Simplify the expression:

cos^2 x + sin^2 x
---------------------
cot^2 x + csc^2 x

Okay, I still suck at Identities here, so if you could tell me if I'm on the right track, that'd be great :)

So, so far I've got it that cos^2 x + sin^2 x = 1. It's the next line I'm a little stumped on. I'm looking at my diagram thing and it says that cot^2 x = 1/tan x and csc^2 x = 1/sin x. Is this correct, and what do I do next?

Answer 1

\[1+\cot ^2x=\csc^2x \]

Answer 2

Your sheet sounds a smidge wrong. The csc^2x should be equal to 1/sin^2x, and cot^2x should be 1/tan^2x

Answer 3

yeah

Answer 4

@rvc that property he listed should help you simplify the equation even further.

Answer 5

further we can write tanx=sinx/cosx

Answer 6

Oh, ok.
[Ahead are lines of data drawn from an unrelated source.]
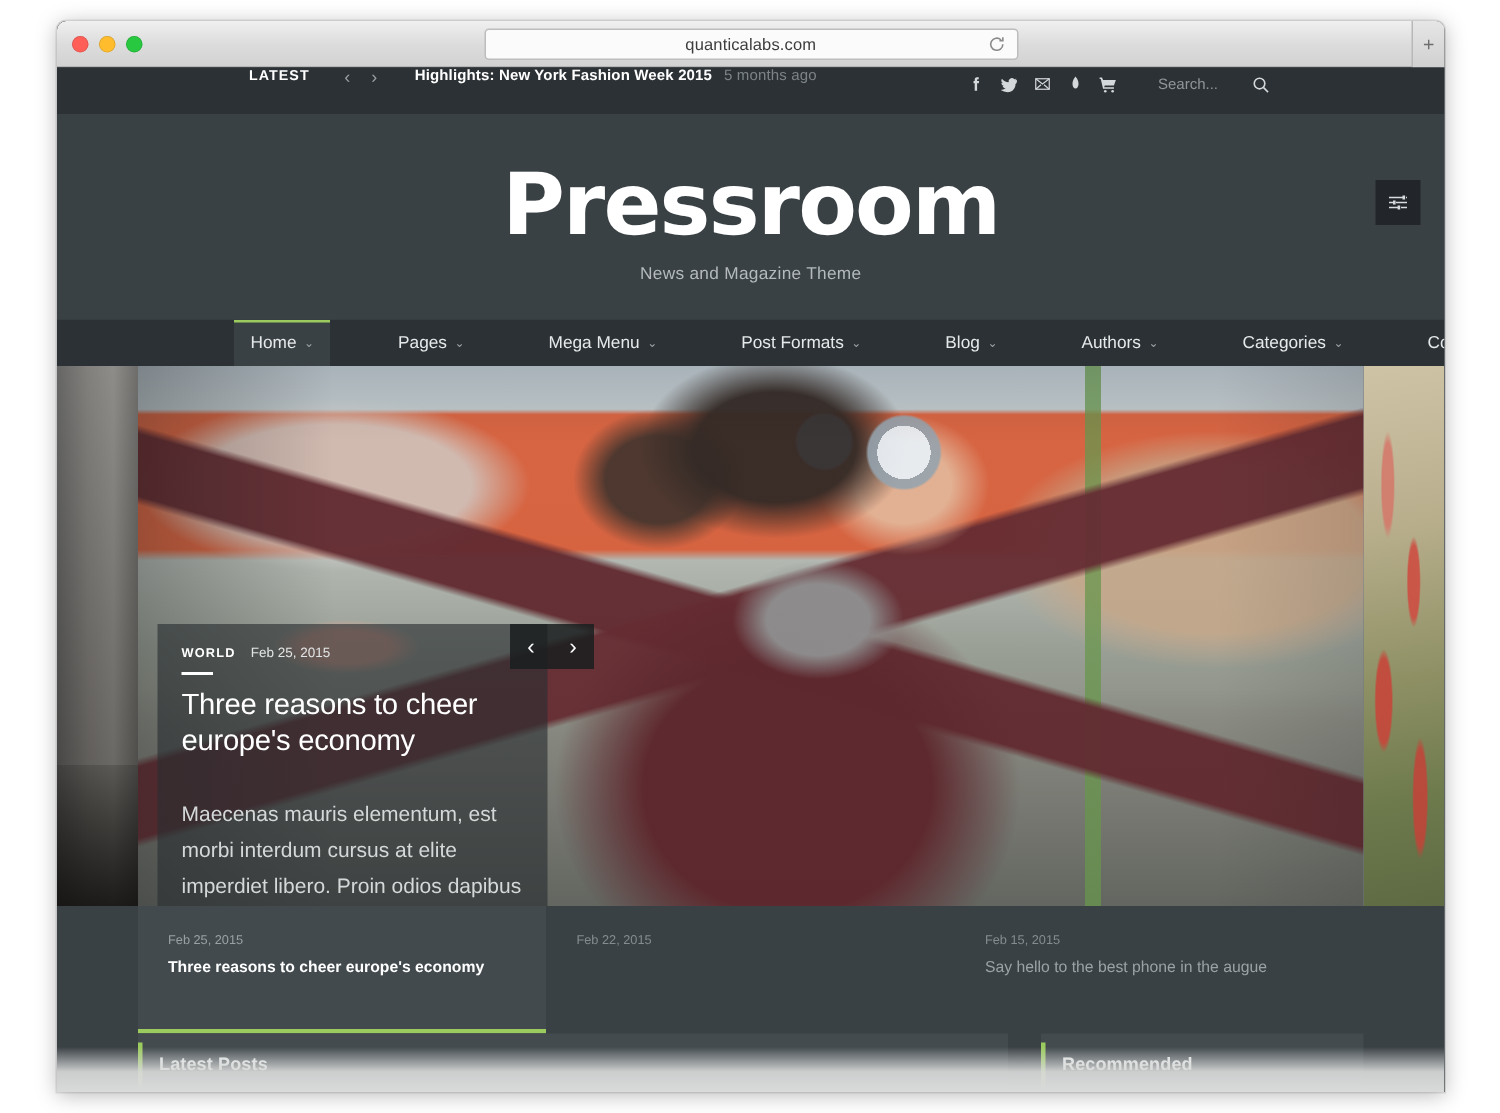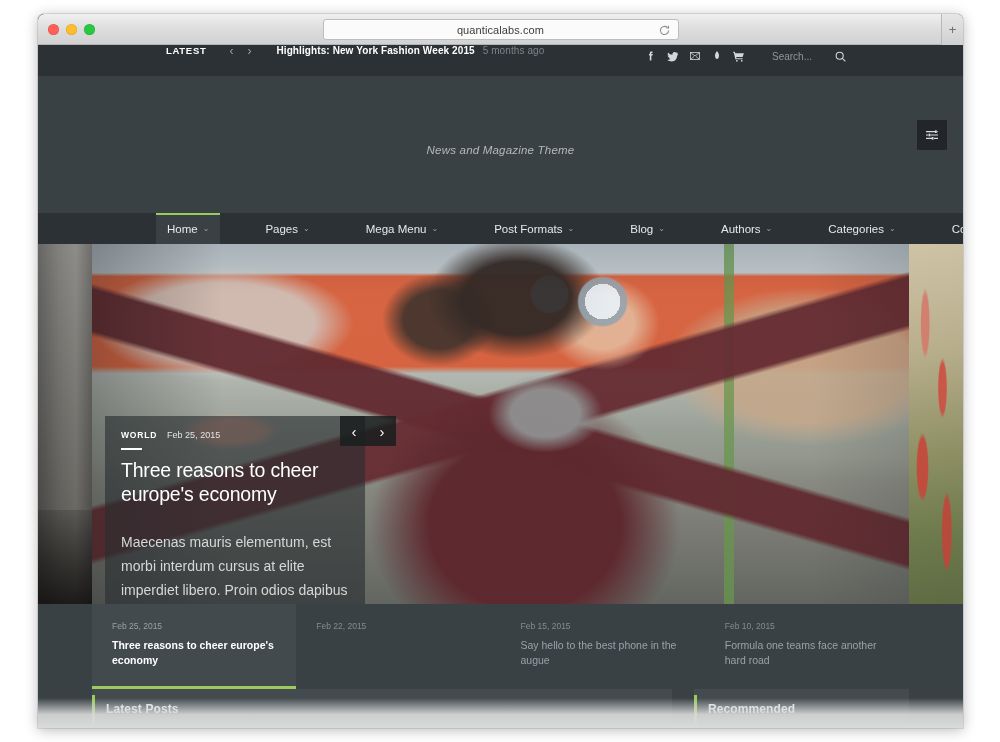"Pressroom" div { html: none -> <div>Pressroom</div> }
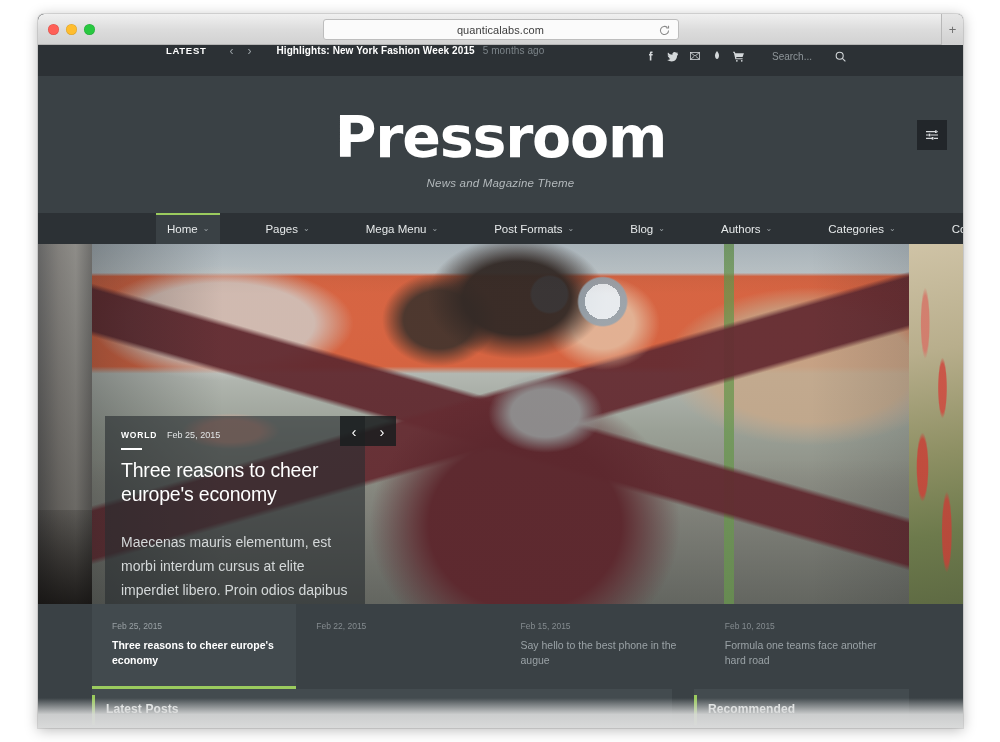"News and Magazine Theme" #site-tagline { font-style: italic -> none }
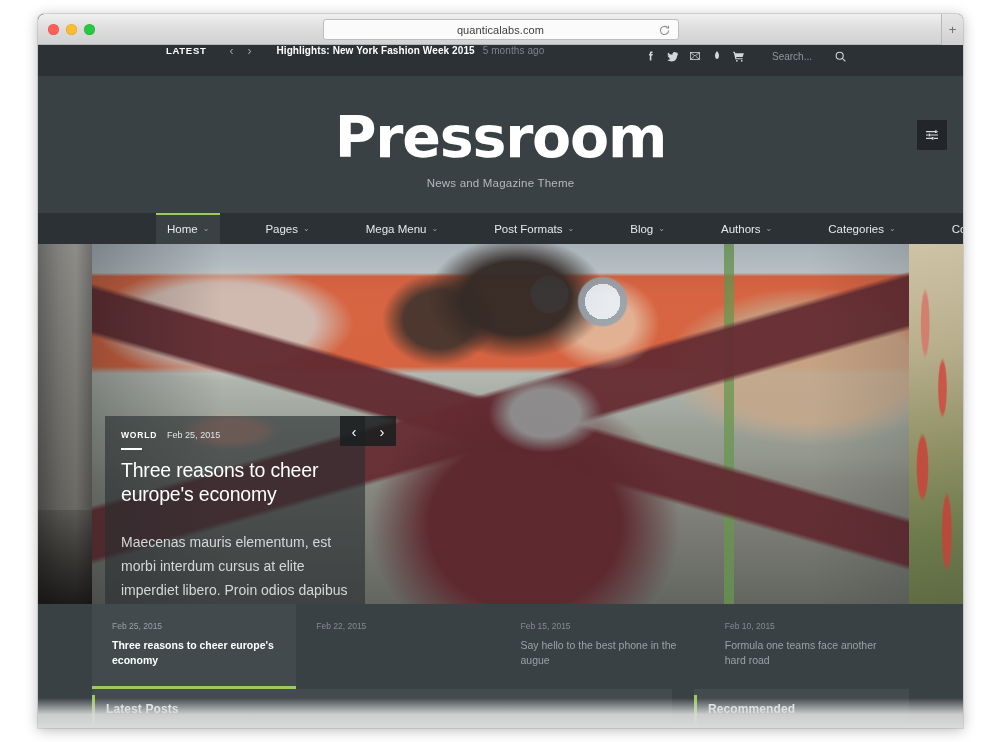"Feb 10, 2015" div.thumb { html: <div> <div>Feb 10, 2015</div> <div>Formula one teams face another hard road</div> </div> -> none }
That makes sense to continue the ^2 x's across the board.

Answer 7

@rvc ok, once you do that, then what?

1 1
----------------------- -----> -------------------------------- ?
tan^2 x - 1/sin^2 x sin^2 x/cos^2x - 1/sin^2 x

Answer 8

\[\Large\rm \frac{1}{\left(\frac{\cos^2x}{\sin^2x}+\frac{1}{\sin^2x}\right)}\]You already have a common denominator down there, so combine your fractions.\[\Large\rm =\frac{1}{\left(\frac{\cos^2x+1}{\sin^2x}\right)}\]Yah? :)

Answer 9

And then flip it, apply your "keep change flip" or whatever :P

Answer 10

OH MY GOSH THAT MAKES TOTAL SENSE! Thank you!! @zepdrix

Answer 11

lol np c:

Answer 12

Alright, so to finish up here, when I flip it it gives me:

\[\frac{ \cos^2x - 1 }{ \sin^2x }\]

Right? Or am I thinking wrong?

Answer 13

Alright! Thank you all for your help! It is much appreciated!!

Answer 14

Hmmm not sure what you did there 0_o\[\Large\rm =\frac{1}{\left(\frac{\cos^2x+1}{\sin^2x}\right)}=1\cdot\left(\frac{\sin^2x}{\cos^2x+1}\right)\]I flipped that bottom fraction, ya? :)